Instructions to follow:
Find every line below with the string "label" and pick it out.
-- Records shown follows --
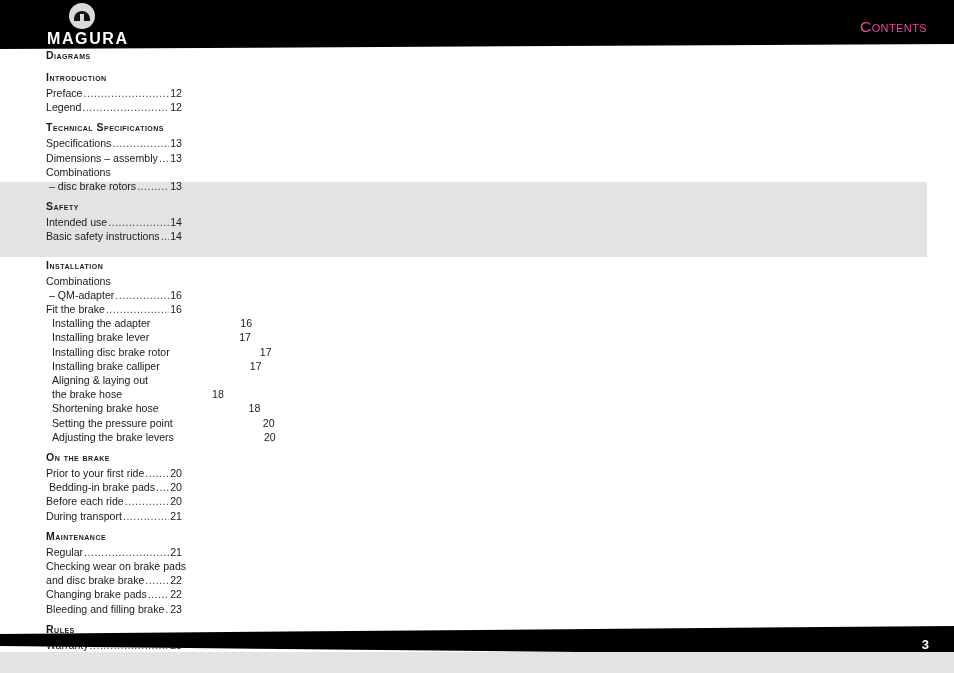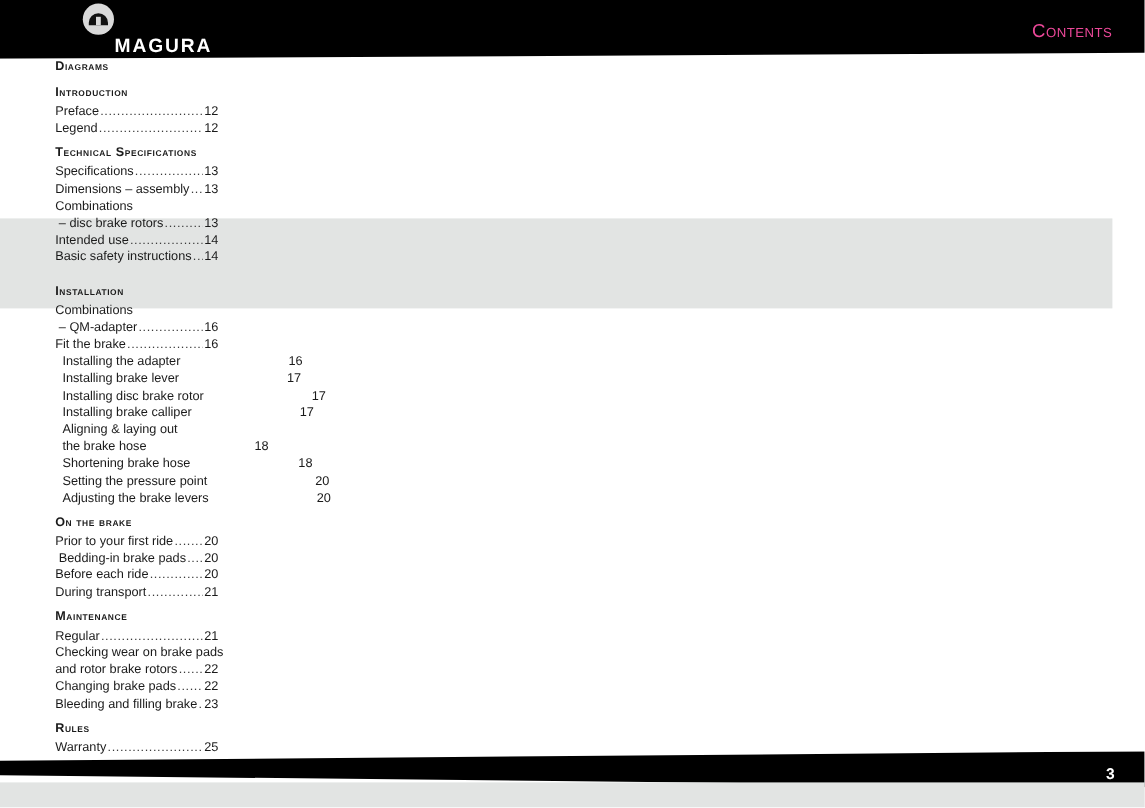--- a/index.html
+++ b/index.html
@@ -71,7 +71,6 @@
     letter-spacing: 1.6px;
     font-family: "Liberation Sans", sans-serif;
     line-height: 18px;
-    text-align: right;
   }
   #contents-title {
     position: absolute;

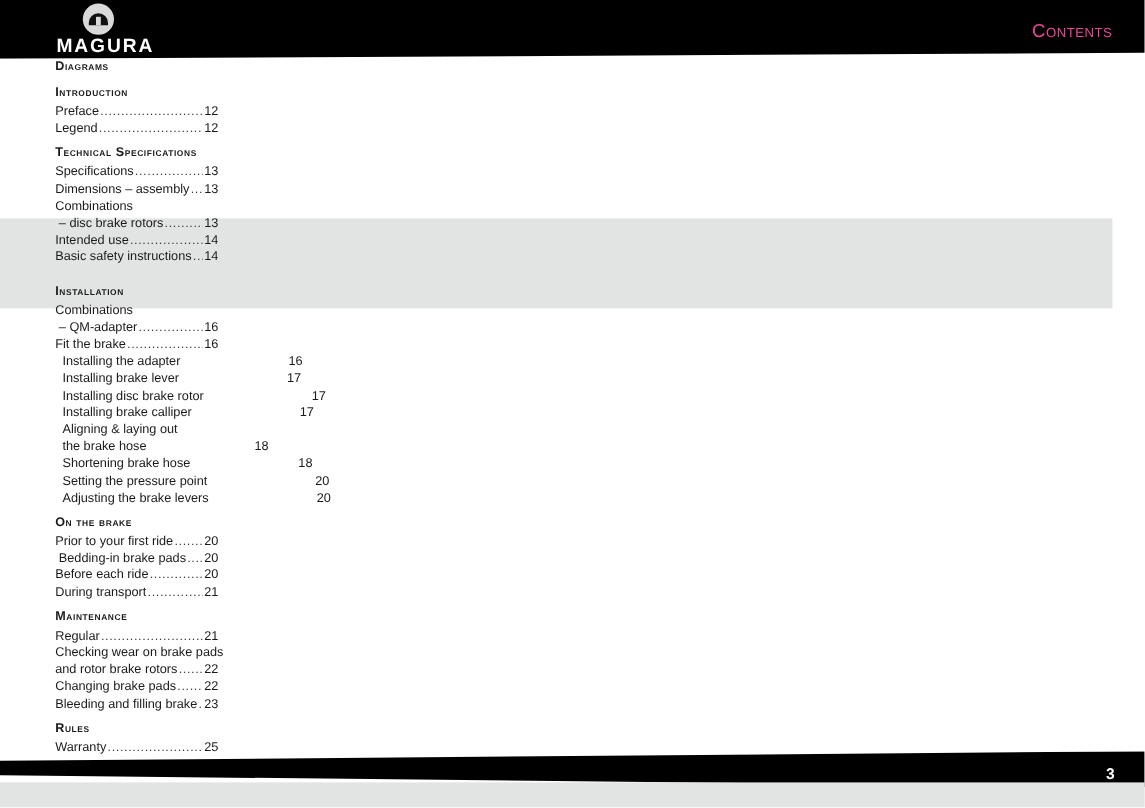--- a/index.html
+++ b/index.html
@@ -229,6 +229,7 @@
       <span class="leader"></span>
       <span class="page">13</span>
     </div>
+    <div class="toc-row toc-head">Safety</div>
     <div class="toc-row toc-entry">
       <span class="label">Intended use</span>
       <span class="leader"></span>

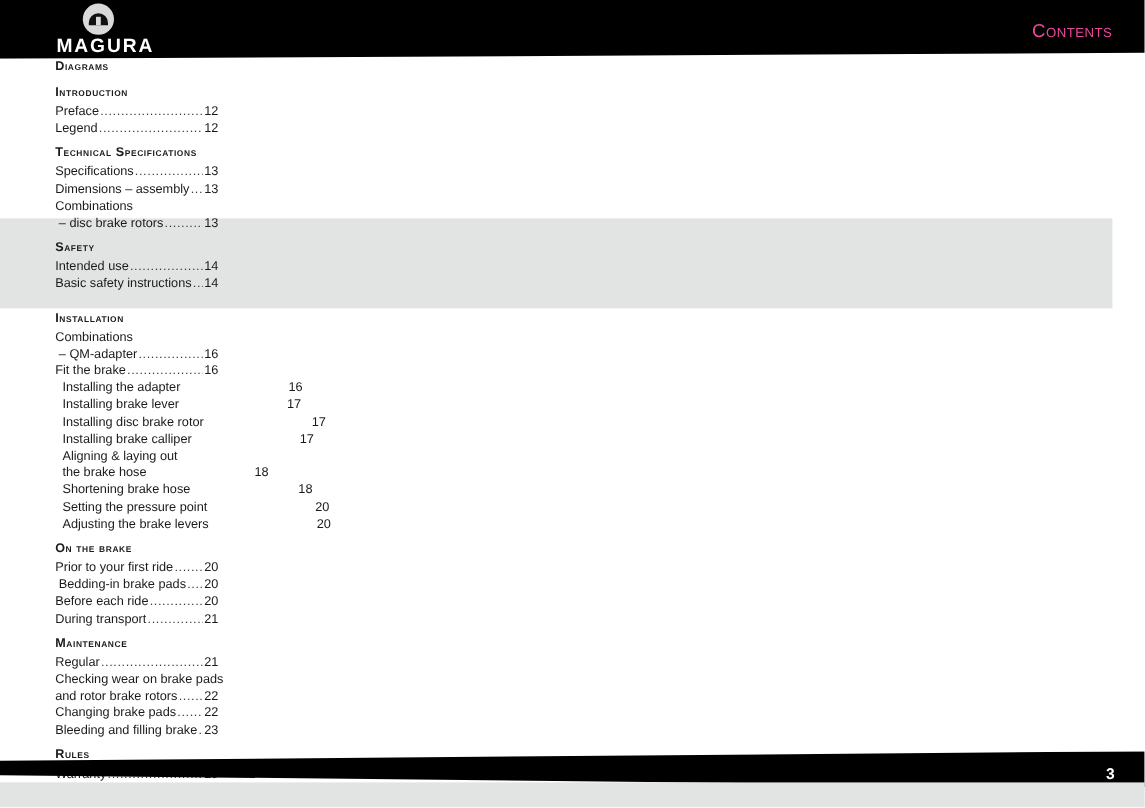--- a/index.html
+++ b/index.html
@@ -324,7 +324,7 @@
     </div>
     <div class="toc-row toc-plain">Checking wear on brake pads</div>
     <div class="toc-row toc-entry">
-      <span class="label">and rotor brake rotors</span>
+      <span class="label">and disc brake brake</span>
       <span class="leader"></span>
       <span class="page">22</span>
     </div>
-- Records shown concluded --
Task result:
       <span class="label">Intended use</span>
-      <span class="label">and rotor brake rotors</span>
+      <span class="label">and disc brake brake</span>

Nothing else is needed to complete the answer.